**Directions for this task**: For the entries presented below, indicate the number of lines that include the word "Large", adding nothing else.

**Source data**:
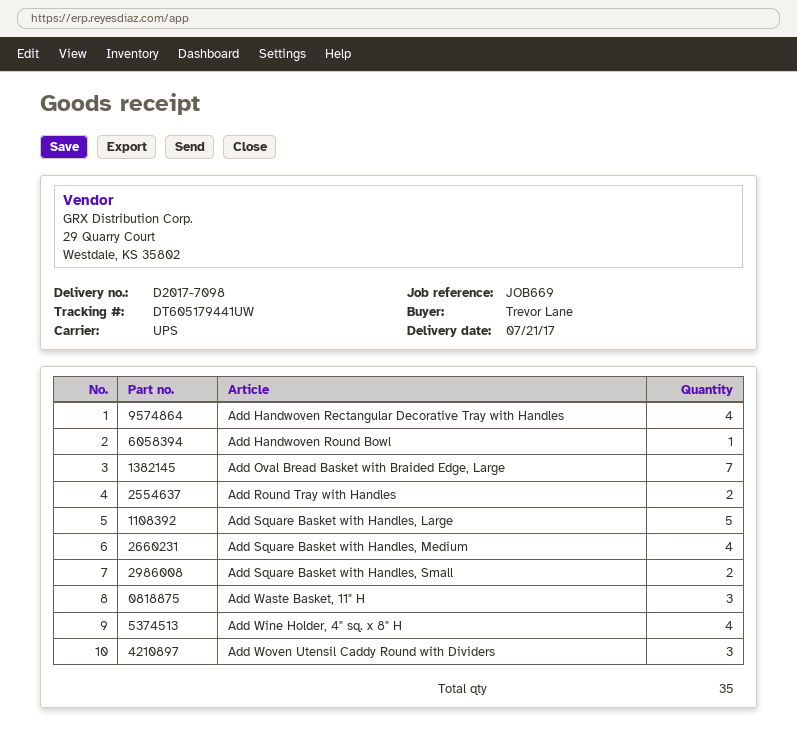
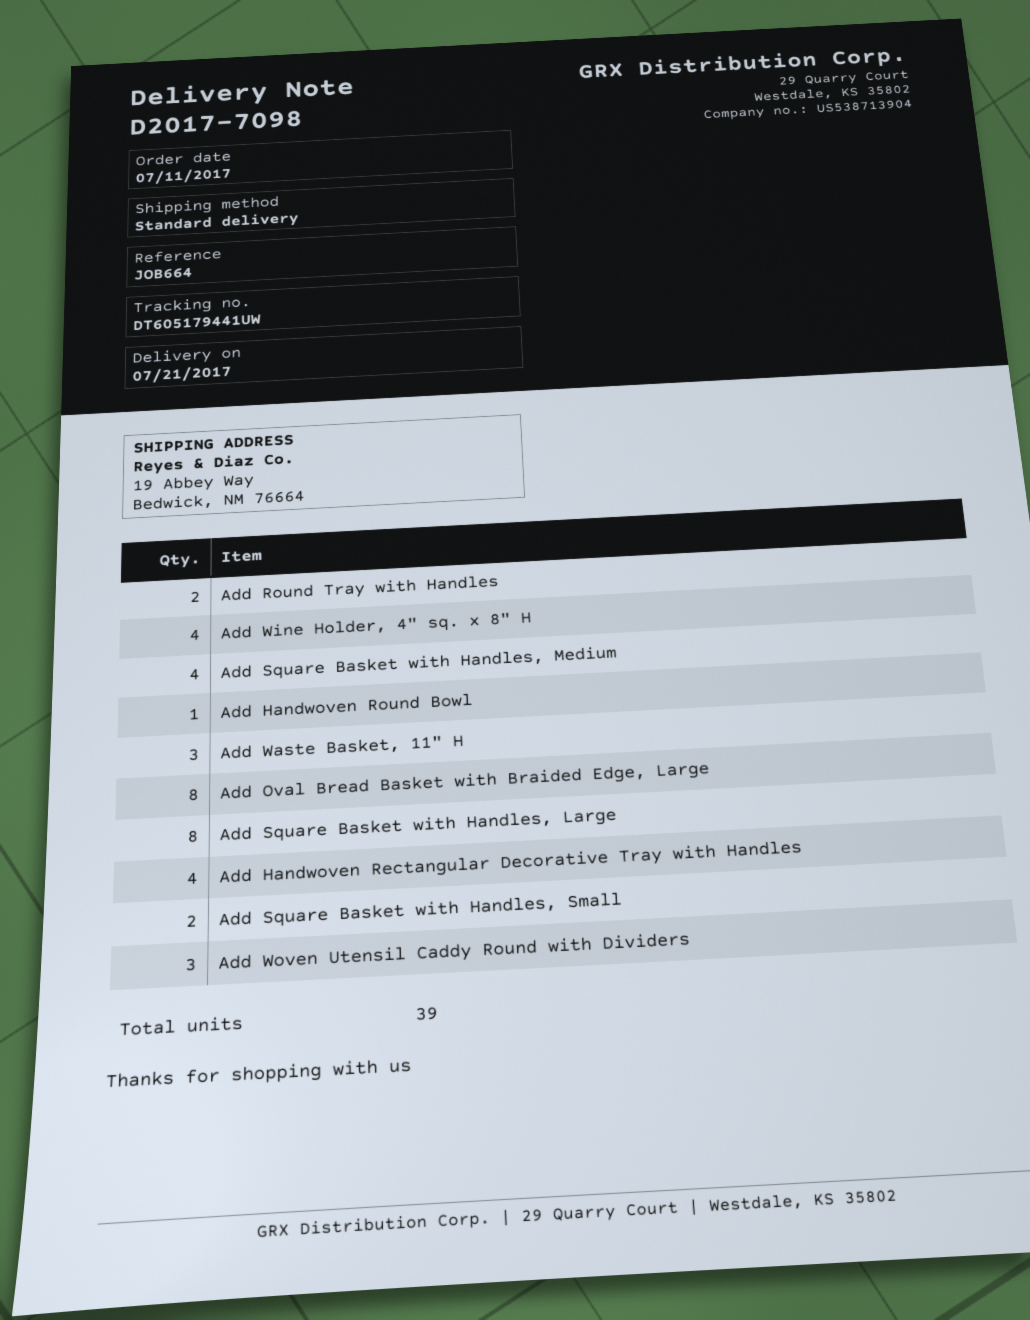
reference: JOB669 -> JOB664
shipping method: UPS -> standard
Add Oval Bread Basket with Braided Edge, Large: 7 -> 8
Add Square Basket with Handles, Large: 5 -> 8
total quantity: 35 -> 39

**Reply to the exercise**: 2